From the outside, all the Marian Homes in the Arlington diocese look just like any other tidy suburban family residence. But these are houses with a mission: They are group homes for the intellectually and physically disabled.
The ninth Marian Home — in Winchester and the first outside Fairfax County — was opened and blessed Sept. 28, a milestone celebrated the previous night with a fundraising gala at the Country Club of Fairfax, which raised $15,000 for the charity.
“As an organization, we were at a point where we wanted to grow,” said Marian Homes President Jim McHugh. “And we want to grow outside of just Fairfax County. It’s gotten very, very expensive to purchase a home in Fairfax County.”
The median listing home price in Fairfax County, according to Realtor.com, is $750,000.
“There is a great need throughout the commonwealth for individuals with intellectual disabilities to have a group home,” McHugh said. “There are parents who are struggling, and not as well off as the parents are in Fairfax County. And we need to help them.”
In 1994, Knights of Columbus Council No. 8600 at St. Mary of Sorrows Church in Fairfax — realizing there were few community-based housing options for neighbors with intellectual disabilities — did what Knights do: They stepped up.
Under the leadership of Dick LaFrance, who also acted as primary fundraiser, the council navigated a maze of bureaucratic barriers, incorporating in February 1996, and opening the first Marian Home in Fairfax in 1998.
Other locations followed between 2010 and 2022: Regina Home (Fairfax); Queen of Peace Home (Fairfax); Mother of Mercy Home (Fairfax City); Our Lady of Light (Annandale); Queen of Hope (Springfield); Mother of Good Counsel (Fairfax); and Our Lady of Angels (Fairfax).
“Every single house is at a different parish,” said McHugh. “Now that’s the Holy Spirit at work.
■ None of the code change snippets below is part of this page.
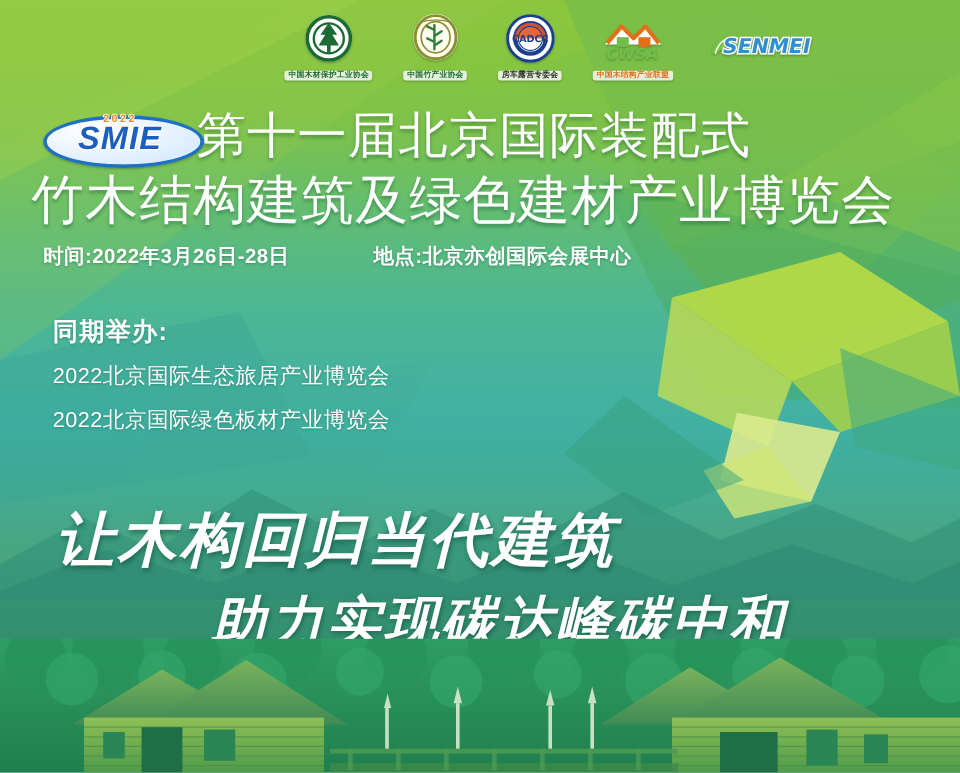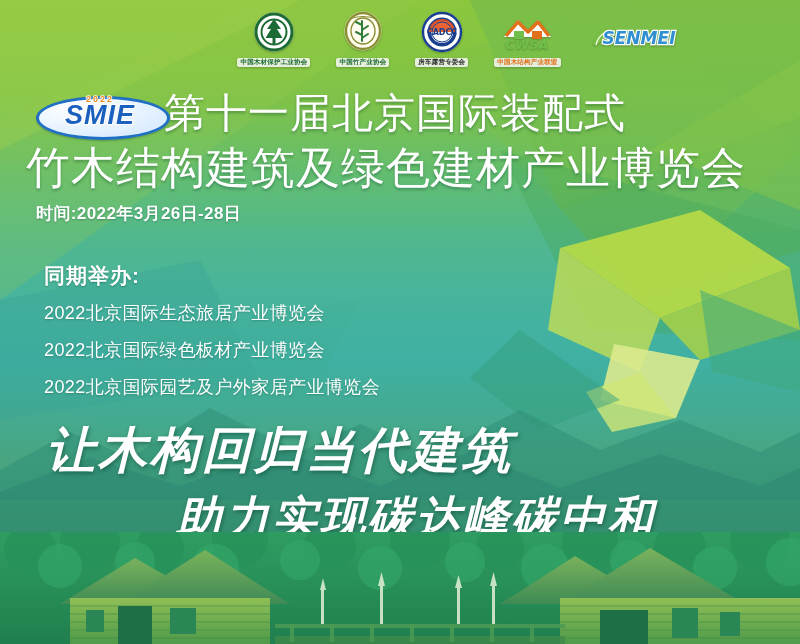--- a/index.html
+++ b/index.html
@@ -231,6 +231,7 @@
 
   <div class="meta">
     <span>时间:2022年3月26日-28日</span>
+    <span>地点:北京亦创国际会展中心</span>
   </div>
 
   <div class="concurrent">

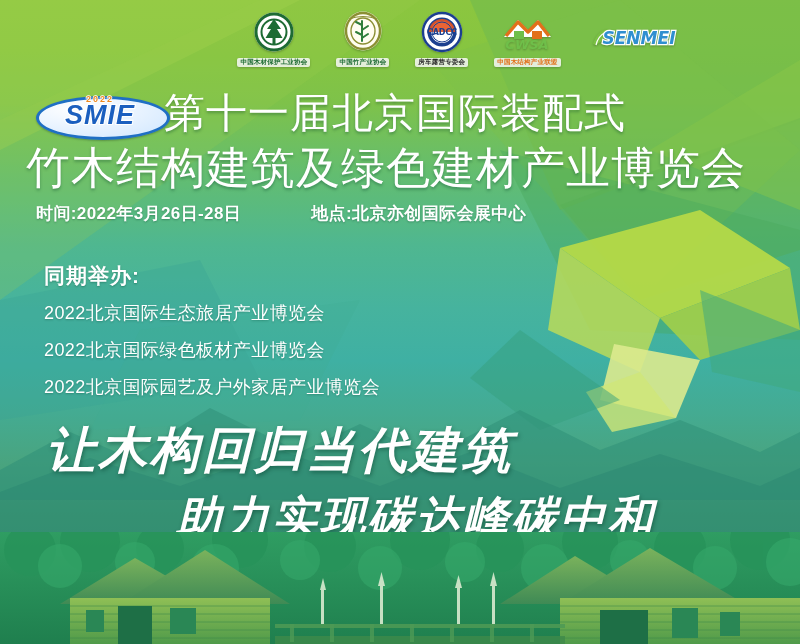--- a/index.html
+++ b/index.html
@@ -238,7 +238,6 @@
     <div class="conc-head">同期举办:</div>
     <div class="conc-item">2022北京国际生态旅居产业博览会</div>
     <div class="conc-item">2022北京国际绿色板材产业博览会</div>
-    <div class="conc-item">2022北京国际园艺及户外家居产业博览会</div>
   </div>
 
   <div class="slogan slogan-1">让木构回归当代建筑</div>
We didn’t realize it; we weren’t trying to do that.”
The council’s foresight seems truly inspired because in 2016, such housing opportunities became drastically limited with the closure of the Northern Virginia Training Center. Opened in 1973, the center, located off Braddock Road in Fairfax, was one of five large regional institutions in Virginia and home to 73 residents with intellectual challenges.
McHugh said the disabled are often easily overlooked. They are “people our society today would just like to forget. When you talk about intellectual disabilities, when you talk about finding housing for them, nobody really talks about this,” he said. “And we’re hoping to change that. We can do that by being in their neighborhoods, and by showing them what love and compassion really looks like.”
KOVAR, a Virginia Knights charity established in 1971, provides financial assistance through grants and home loans, as do federal Community Development Block Grants. Once a home is purchased and renovated, Marian Homes partners with caring service providers Chimes and enCircle to assist with residents’ daily needs.
“We know that we’re not going to stamp out the unavailability of affordable housing for people with intellectual disabilities,” said McHugh. “But for the 40, and soon to be 45, people our homes house, it’s a start.”
Older parents whose child has a disability can also know that, once a resident with Marian Homes, there is safety. They know their son or daughter will be taken care of after they are gone, McHugh said.
That was a question for Tom and Rita Komara of Fairfax, 76 and 74, whose son Tommy lives with cerebral palsy. Both Tom and Tommy are Knights of Council No. 8600.
“There has always been — as Tommy became an adult and we were aging — (the question of) what his future and our family’s future is going to look like,” said Rita. “So, we’ve always prayed for some solution … that is secure for him and still keeping close to family, and that family support.”
Marian Homes was the answer to that prayer.
“It was a bridge to the future,” said Tom. “What we wanted to do is to make sure he would be secure in independent living and feel comfortable in the surroundings. And to feel also comfortable that he would be taken care of.”
“It’s like five minutes away from Mom and Dad,” said Tommy, 48, who lives at the Our Lady of Angels Marian Home. Tommy added he has great roommates, and the staff take care of all the residents’ needs. He even convinced Bishop Michael F. Burbidge to bless his room twice.
Heatherington is a freelancer in Alexandria.